§ **WHAT THIS TASK INVOLVES**
Search the entries below for "present a delicate". Give that line and all the lines after it again, exactly, through the last, without pictures.

PROVIDED MATERIAL below:

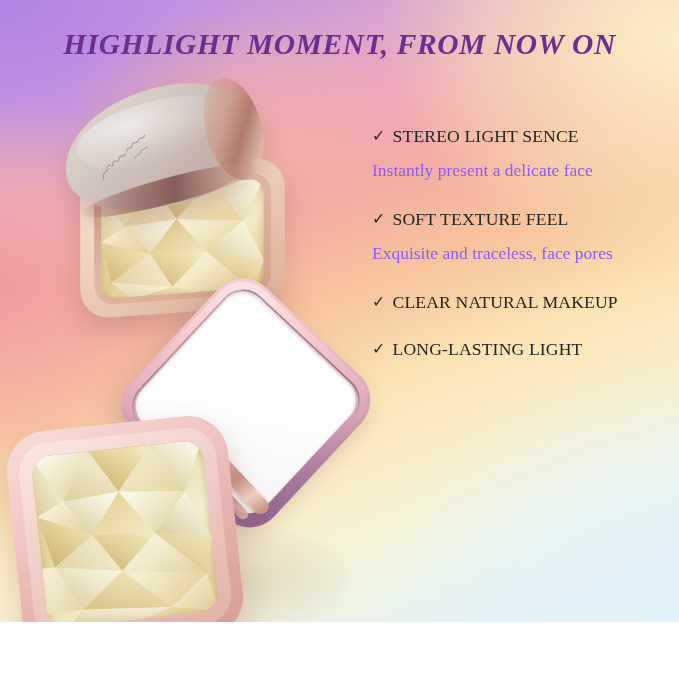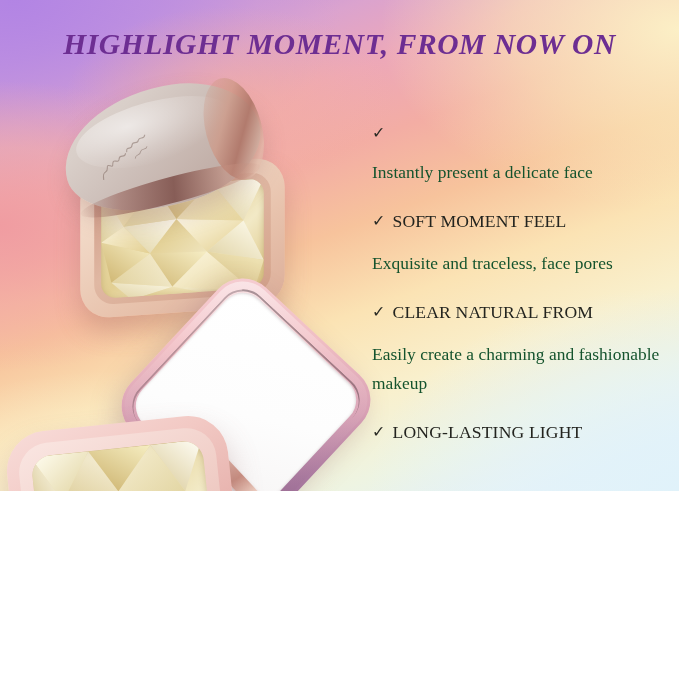"HIGHLIGHT MOMENT, FROM NOW ON" #poster { height: 491px -> 622px }
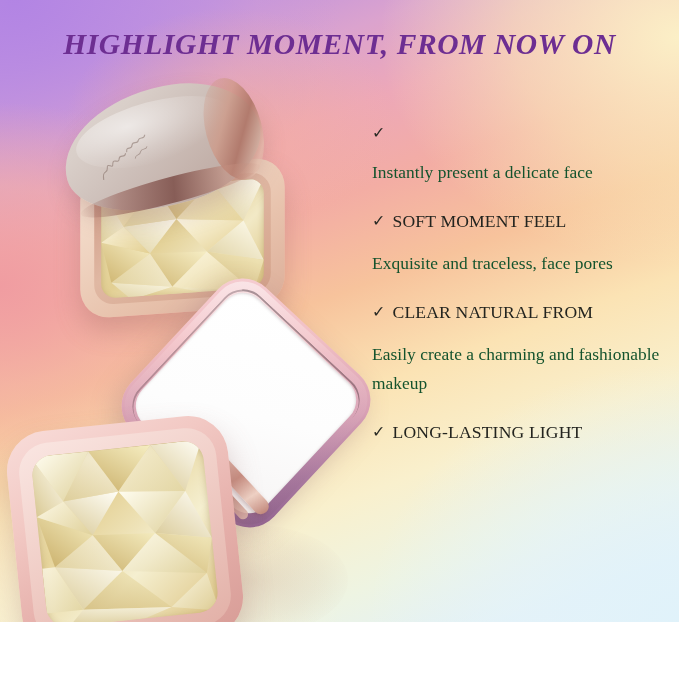"STEREO LIGHT SENCE" span { html: none -> <span>STEREO LIGHT SENCE</span> }
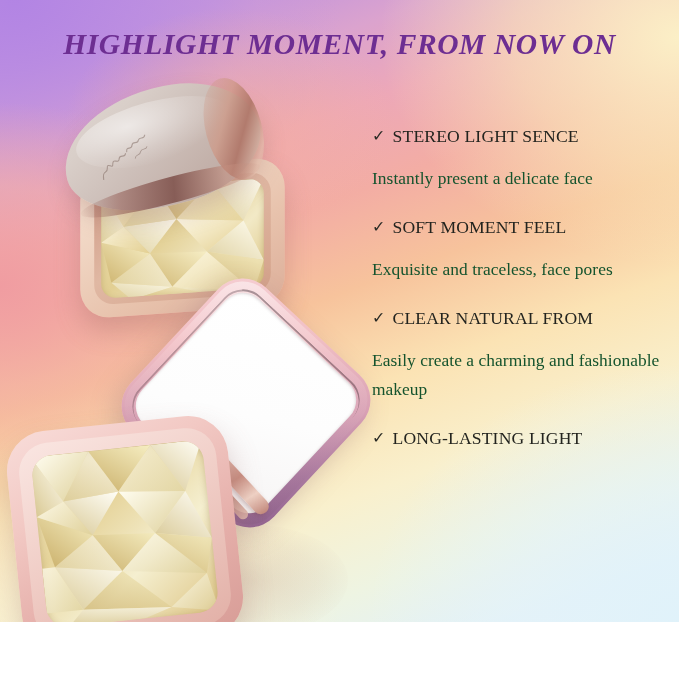"Instantly present a delicate face" .f-body { color: #14532d -> #8b5cf6; margin-top: 16px -> 8px }
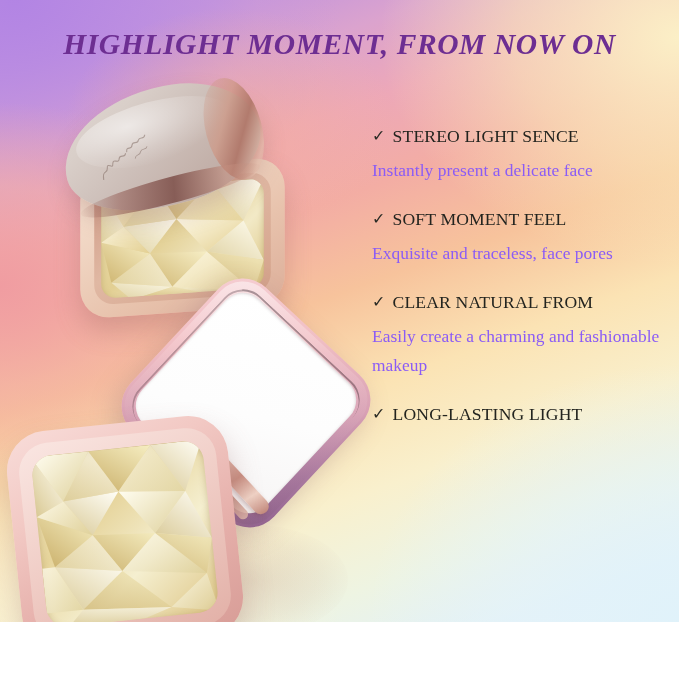"SOFT MOMENT FEEL" span { text: MOMENT -> TEXTURE }
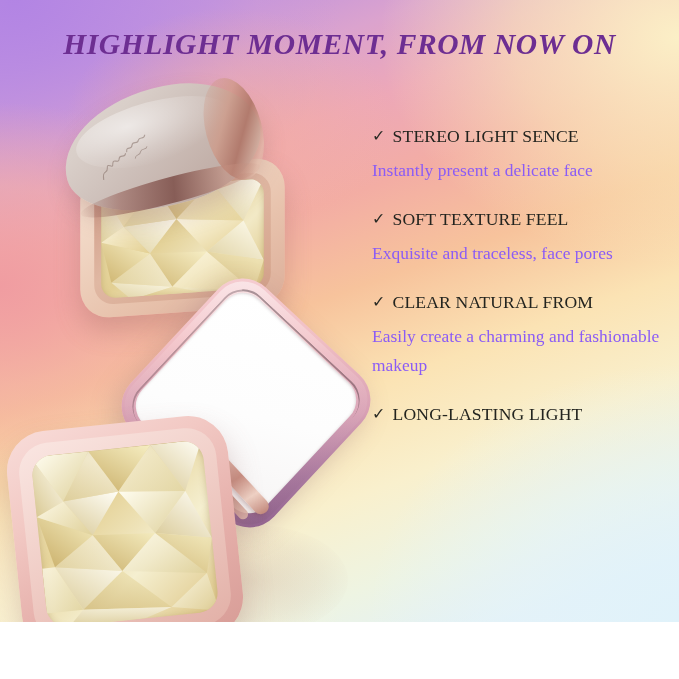"CLEAR NATURAL FROM" span { text: FROM -> MAKEUP }
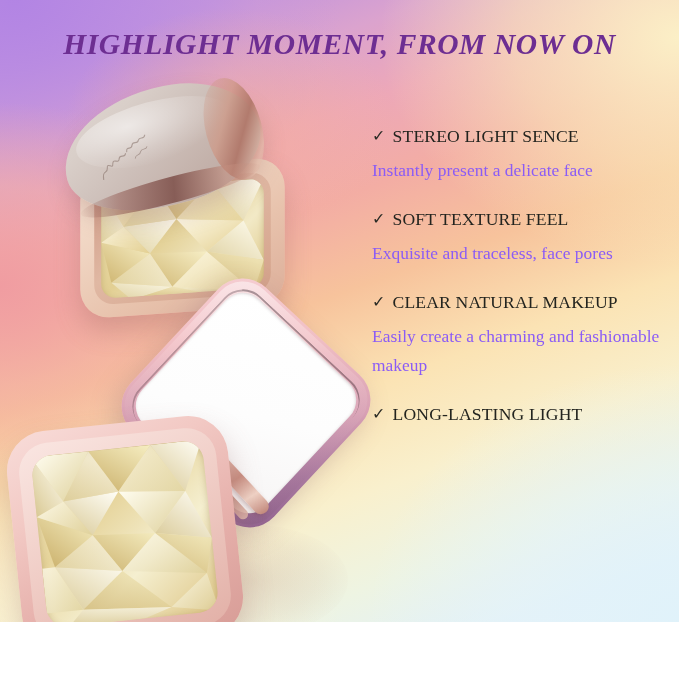"Easily create a charming and" div.f-body { html: <div>Easily create a charming and fashionable makeup</div> -> none }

End of PROVIDED MATERIAL.

§ **ANSWER**
"Instantly present a delicate face" .f-body { color: #14532d -> #8b5cf6; margin-top: 16px -> 8px }
"SOFT MOMENT FEEL" span { text: MOMENT -> TEXTURE }
"CLEAR NATURAL FROM" span { text: FROM -> MAKEUP }
"Easily create a charming and" div.f-body { html: <div>Easily create a charming and fashionable makeup</div> -> none }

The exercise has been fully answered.